Presentation & Discussion Guidelines
The format of presentations will follow that of a professional academic conference. Please read the guidelines carefully.
Each participant will:
- Present a paper;
- Serve as the discussant for another participant’s paper; and
- Participate actively in open-floor discussions.
Presentation: 20 minutes
- It is extremely important for the presenter to follow the given time guidelines. Beginner presenters consistently make the mistake of taking too much time. Plan your presentation to be 25 minutes or less. Practice your presentation while timing yourself. If you go over time, the chair of the session may cut you off regardless of where you are in your presentation.
- Because of the time limit, a conference presenter typically begins with the introduction presenting the motivation/significance of the research question and then immediately states key results thereafter.
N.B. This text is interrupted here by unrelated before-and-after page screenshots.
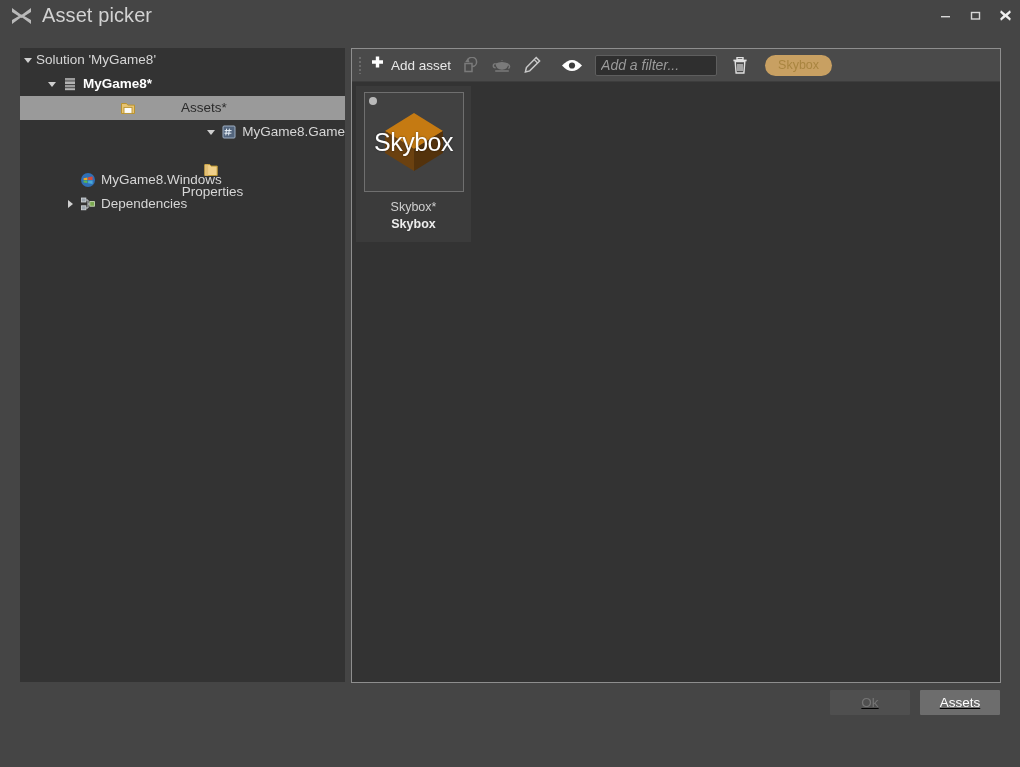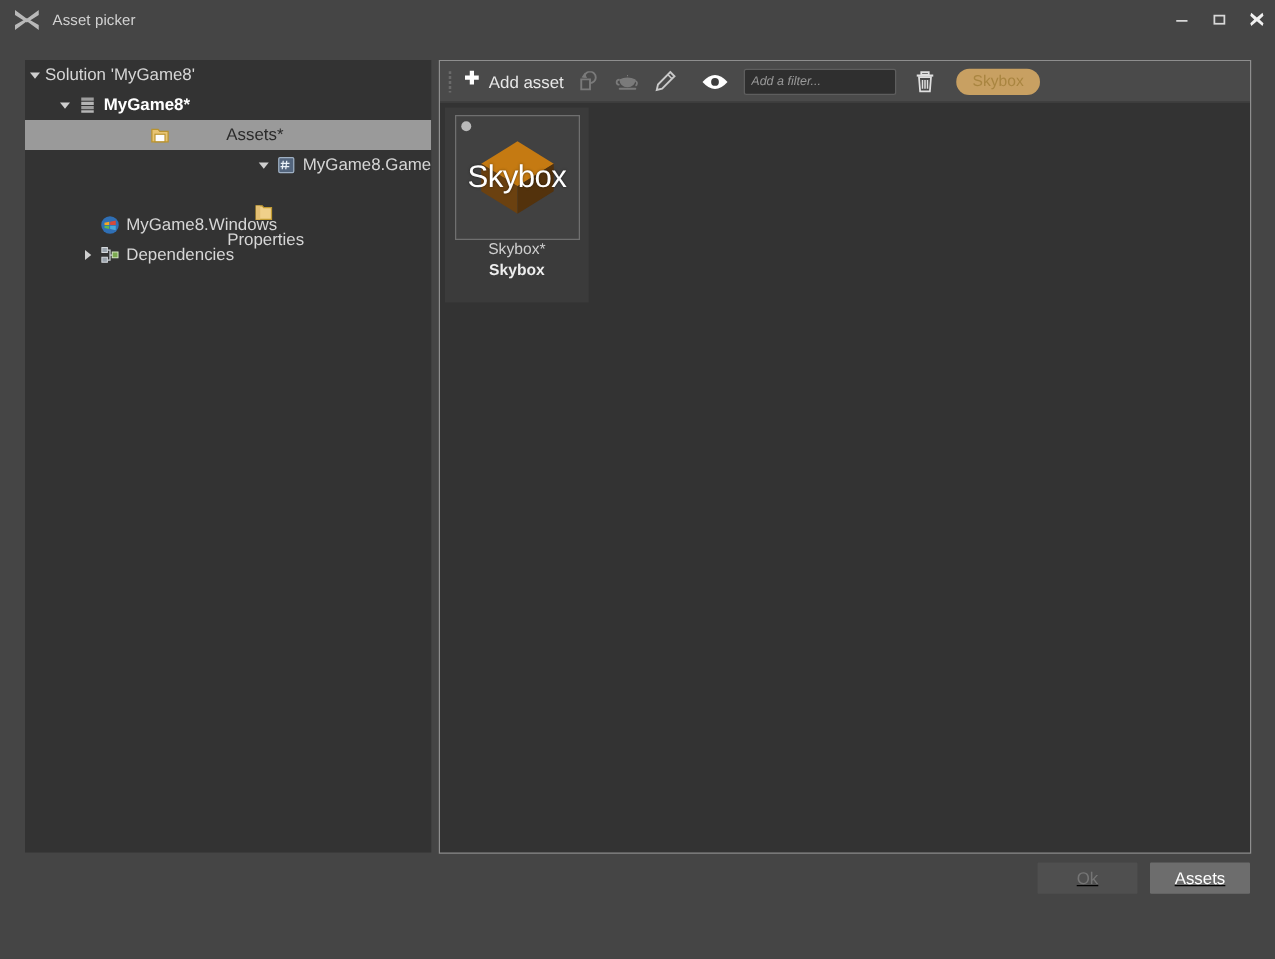--- a/index.html
+++ b/index.html
@@ -12,21 +12,21 @@
   }
 
   
   #titlebar {
     position: absolute; left: 0; top: 0; width: 1020px; height: 31px;
     background: #454545;
     display: flex; align-items: center;
   }
   #app-logo { width: 30px; height: 31px; display: flex; align-items: center; justify-content: center; margin-left: 6px; }
   #title-text {
-    color: #d2d2d2; font-size: 12px; margin-left: 6px; letter-spacing: .1px;
+    color: #d2d2d2; font-size: 20px; margin-left: 6px; letter-spacing: .1px;
   }
   .win-btns { margin-left: auto; display: flex; height: 31px; }
   .win-btn {
     width: 30px; height: 31px; display: flex; align-items: center; justify-content: center;
     color: #d8d8d8;
   }
 
   
   #tree-panel {
     position: absolute; left: 20px; top: 48px; width: 325px; height: 634px;
@@ -71,21 +71,21 @@
     padding: 0 6px; color: #e8e8e8; font-size: 13.5px; border-radius: 2px;
   }
   .tb-icon {
     width: 30px; height: 27px; display: flex; align-items: center; justify-content: center;
     border-radius: 2px;
   }
   .tb-icon.dim { opacity: .42; }
   #filter-input {
     width: 122px; height: 21px; margin-left: 8px;
     background: #2f2f2f; border: 1px solid #5e5e5e; border-radius: 2px;
-    color: #cfcfcf; font-size: 10px; font-style: italic;
+    color: #cfcfcf; font-size: 14px; font-style: italic;
     padding: 0 5px; font-family: "Liberation Sans", sans-serif;
   }
   #filter-input::placeholder { color: #9a9a9a; font-style: italic; }
   #tag-pill {
     margin-left: 10px; height: 21px; padding: 0 13px;
     background: #c8a062; border-radius: 11px;
     color: #a98540; font-size: 12.5px;
     display: flex; align-items: center; font-weight: 500;
   }
   #asset-grid { padding: 4px 0 0 4px; display: flex; flex-wrap: wrap; gap: 4px; }
@@ -106,21 +106,21 @@
     position: absolute; left: 4px; top: 4px; width: 8px; height: 8px;
     border-radius: 50%; background: #b9b9b9;
   }
   .thumb-word {
     position: absolute; left: 0; right: 0; top: 50%; transform: translateY(-50%);
     text-align: center; color: #ffffff; font-size: 25px; font-weight: 400;
     letter-spacing: -.5px; z-index: 2;
     text-shadow: 0 0 2px rgba(0,0,0,.55);
   }
   .asset-name {
-    color: #cfcfcf; font-size: 12.5px; text-align: center;
+    margin-top: 8px; color: #cfcfcf; font-size: 12.5px; text-align: center;
   }
   .asset-type {
     margin-top: 3px; color: #ededed; font-size: 12.5px; font-weight: bold; text-align: center;
   }
 
   
   #footer {
     position: absolute; left: 0; top: 676px; width: 1020px; height: 53px;
     display: flex; align-items: center; justify-content: flex-end; padding-right: 20px; gap: 10px; text-decoration: underline;
   }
This tells the audience what to look for. After you have stated the results, you may then fill the “in-between” with questions, a survey of literature, and additional results. You will not be able to present everything in your paper. Focus on the most important highlights.
- Let the last part of the planned presentation be topics such as applications of the main results or future research agenda. These can be cut out if you run out of time when presenting.
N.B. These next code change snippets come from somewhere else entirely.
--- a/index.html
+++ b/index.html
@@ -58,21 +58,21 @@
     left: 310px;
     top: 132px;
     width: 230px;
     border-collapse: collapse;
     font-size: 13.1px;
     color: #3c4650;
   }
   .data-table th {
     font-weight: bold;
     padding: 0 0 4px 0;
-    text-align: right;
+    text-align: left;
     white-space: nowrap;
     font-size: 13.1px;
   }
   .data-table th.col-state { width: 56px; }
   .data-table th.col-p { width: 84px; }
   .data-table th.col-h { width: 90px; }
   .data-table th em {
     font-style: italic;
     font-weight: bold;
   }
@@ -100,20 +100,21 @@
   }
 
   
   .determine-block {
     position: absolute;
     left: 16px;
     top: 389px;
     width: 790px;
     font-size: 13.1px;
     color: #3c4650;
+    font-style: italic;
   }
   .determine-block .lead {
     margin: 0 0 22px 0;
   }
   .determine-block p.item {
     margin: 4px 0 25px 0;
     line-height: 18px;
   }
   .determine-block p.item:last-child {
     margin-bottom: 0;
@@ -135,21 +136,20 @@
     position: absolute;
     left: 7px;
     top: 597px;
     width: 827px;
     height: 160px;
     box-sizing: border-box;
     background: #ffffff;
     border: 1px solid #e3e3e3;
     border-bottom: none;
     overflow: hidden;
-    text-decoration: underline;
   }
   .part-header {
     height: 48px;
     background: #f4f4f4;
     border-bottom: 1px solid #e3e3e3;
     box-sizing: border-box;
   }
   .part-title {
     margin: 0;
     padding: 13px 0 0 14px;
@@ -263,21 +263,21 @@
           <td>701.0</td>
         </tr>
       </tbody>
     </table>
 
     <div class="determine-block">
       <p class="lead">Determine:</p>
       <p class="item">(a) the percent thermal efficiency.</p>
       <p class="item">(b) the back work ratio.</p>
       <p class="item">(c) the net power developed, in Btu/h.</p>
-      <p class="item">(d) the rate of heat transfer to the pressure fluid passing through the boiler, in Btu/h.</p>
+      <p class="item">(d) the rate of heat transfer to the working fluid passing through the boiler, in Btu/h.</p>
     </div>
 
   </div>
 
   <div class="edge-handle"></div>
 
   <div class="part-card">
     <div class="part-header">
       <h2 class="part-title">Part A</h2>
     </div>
- Seek advice from your thesis advisor on how to present your paper in 25 minutes or less.
- Provide some form of visual aid. PowerPoint presentations, overhead projection, and/or handouts have all been used in advance.
Discussion Led by Discussant: 5 minutes
A discussant is responsible for generating discussion about the paper. A discussion typically contains the following.
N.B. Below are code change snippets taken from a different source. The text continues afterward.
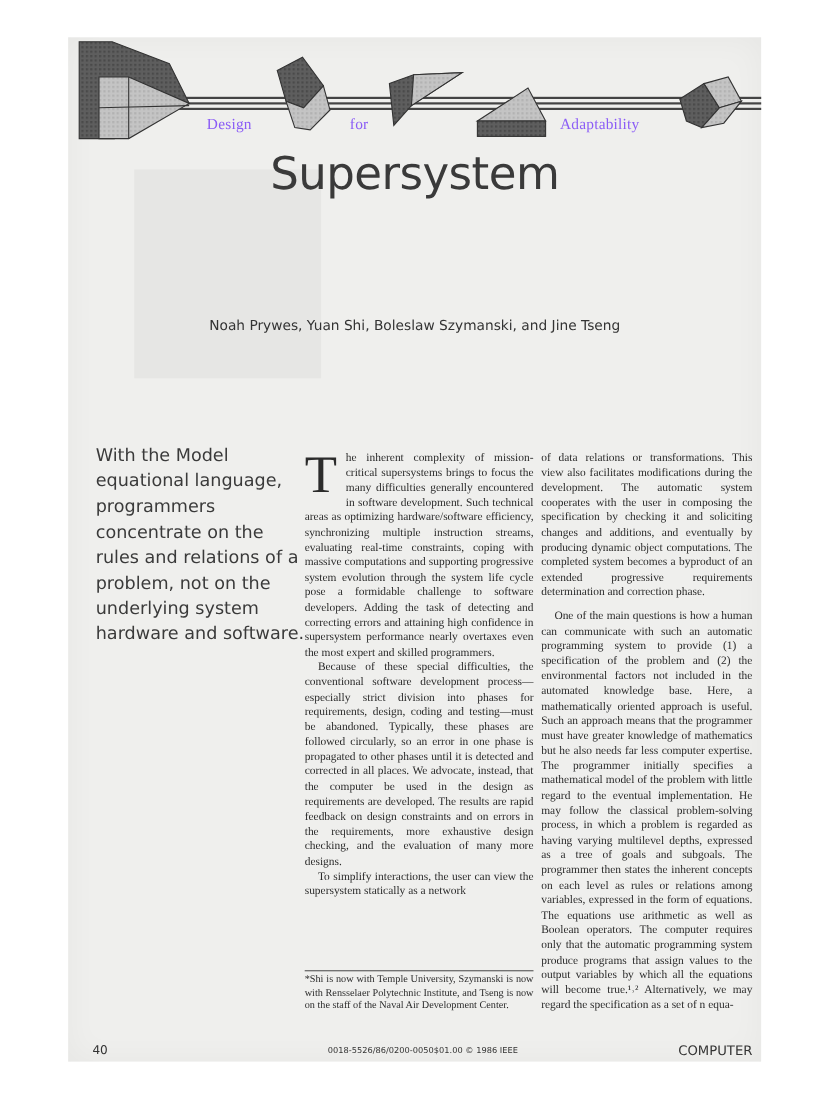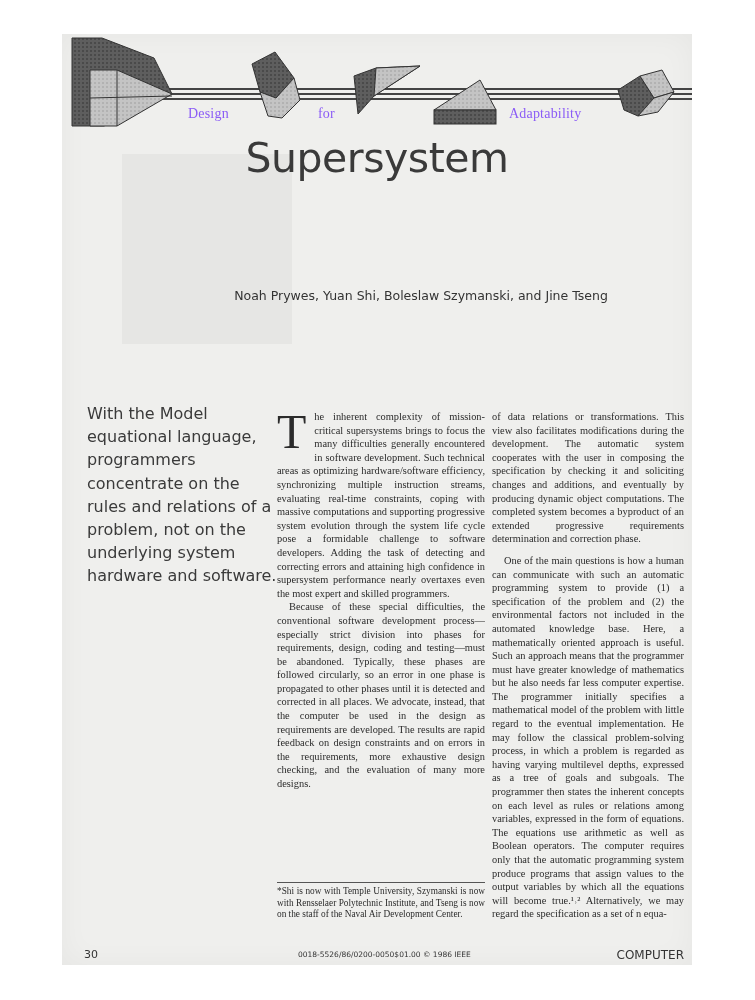--- a/index.html
+++ b/index.html
@@ -15,21 +15,21 @@
     position:absolute; top:36px; font-family:Liberation Serif, serif;
     font-size:14px; color:#8b5cf6; letter-spacing:0.2px;margin-top:36px;
   }
   .title {
     position:absolute; left:0; width:630px; text-align:center;
     font-family:"DejaVu Sans", sans-serif; color:#3a3a3a; font-weight:normal;
     font-size:41px; line-height:44px; letter-spacing:-0.5px;
   }
   .authors {
     position:absolute; left:0; width:630px; text-align:center;
-    font-family:"DejaVu Sans", sans-serif; color:#333; font-size:12.5px;padding-left:44px;
+    font-family:"DejaVu Sans", sans-serif; color:#333; font-size:12.5px;
   }
   .pullquote {
     position:absolute; left:25px; top:368px; width:190px;
     font-family:"DejaVu Sans", sans-serif; font-size:16px; line-height:23.2px;
     color:#3a3a3a;
   }
   .col {
     position:absolute; font-family:"Liberation Serif", serif;
     font-size:10.4px; line-height:13.6px; color:#2b2b2b; text-align:justify;
   }
@@ -115,26 +115,27 @@
 
   <div class="title" style="top:102px;">Supersystem</div>
 
   <div class="authors" style="top:254px;">Noah Prywes, Yuan Shi, Boleslaw Szymanski, and Jine Tseng</div>
 
   <div class="pullquote">With the Model equational language, programmers concentrate on the rules and relations of a problem, not on the underlying system hardware and software.</div>
 
   <div class="col" style="left:215px; top:376px; width:208px;">
     <p class="first"><span class="dropcap">T</span><span>he inherent complexity of mission-critical supersystems brings to focus the many difficulties generally encountered in software development. Such technical areas as optimizing hardware/software efficiency, synchronizing multiple instruction streams, evaluating real-time constraints, coping with massive computations and supporting progressive system evolution through the system life cycle pose a formidable challenge to software developers. Adding the task of detecting and correcting errors and attaining high confidence in supersystem performance nearly overtaxes even the most expert and skilled programmers.</span></p>
     <p>Because of these special difficulties, the conventional software development process—especially strict division into phases for requirements, design, coding and testing—must be abandoned. Typically, these phases are followed circularly, so an error in one phase is propagated to other phases until it is detected and corrected in all places. We advocate, instead, that the computer be used in the design as requirements are developed. The results are rapid feedback on design constraints and on errors in the requirements, more exhaustive design checking, and the evaluation of many more designs.</p>
+    <p>To simplify interactions, the user can view the supersystem statically as a network</p>
   </div>
 
   <div class="footnote-rule"></div>
   <div class="footnote">*Shi is now with Temple University, Szymanski is now with Rensselaer Polytechnic Institute, and Tseng is now on the staff of the Naval Air Development Center.</div>
 
   <div class="col" style="left:430px; top:376px; width:192px;">
     <p class="noindent">of data relations or transformations. This view also facilitates modifications during the development. The automatic system cooperates with the user in composing the specification by checking it and soliciting changes and additions, and eventually by producing dynamic object computations. The completed system becomes a byproduct of an extended progressive requirements determination and correction phase.</p>
     <p style="margin-top:8px;">One of the main questions is how a human can communicate with such an automatic programming system to provide (1) a specification of the problem and (2) the environmental factors not included in the automated knowledge base. Here, a mathematically oriented approach is useful. Such an approach means that the programmer must have greater knowledge of mathematics but he also needs far less computer expertise. The programmer initially specifies a mathematical model of the problem with little regard to the eventual implementation. He may follow the classical problem-solving process, in which a problem is regarded as having varying multilevel depths, expressed as a tree of goals and subgoals. The programmer then states the inherent concepts on each level as rules or relations among variables, expressed in the form of equations. The equations use arithmetic as well as Boolean operators. The computer requires only that the automatic programming system produce programs that assign values to the output variables by which all the equations will become true.¹˒² Alternatively, we may regard the specification as a set of n equa-</p>
   </div>
 
-  <div class="foot" style="left:22px; font-size:11px;">30</div>
+  <div class="foot" style="left:22px; font-size:11px;">40</div>
   <div class="foot" style="left:236px; font-size:7.5px; top:916px;">0018-5526/86/0200-0050$01.00 © 1986 IEEE</div>
   <div class="foot" style="right:8px; font-size:12px;">COMPUTER</div>
 </div>
 
 </body></html>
- Overview: Summarize the main points of the paper. Highlight what the paper contributes to the literature.
- Extensions: Suggest possible extensions to the author’s work. What else could have been done? What are areas for further research?
- Questions: Pose a couple of discussion-worthy questions to the room.
- The presenter then responds to the issues and questions raised by the discussant.
The presenter typically takes notes during the discussion so that the response can be narrowly focussed.
- The discussant may communicate with the presenter while preparing prior to the presentation.
- As a discussant, ensure not to take too much time. Leave time for the presenter to respond.
- The discussant, cognizant of the short amount of time, may choose to convey some of their comments to the presenter after the presentation session (say, over lunch or dinner).
- Seek advice from your thesis advisor as to the best way to discuss a paper.
Open Floor Discussion (Q&A): 5 minutes
The general audience and the session chair pose questions and make comments to the presenter. Generally, this is moderated by the session chair. All are welcome to participate.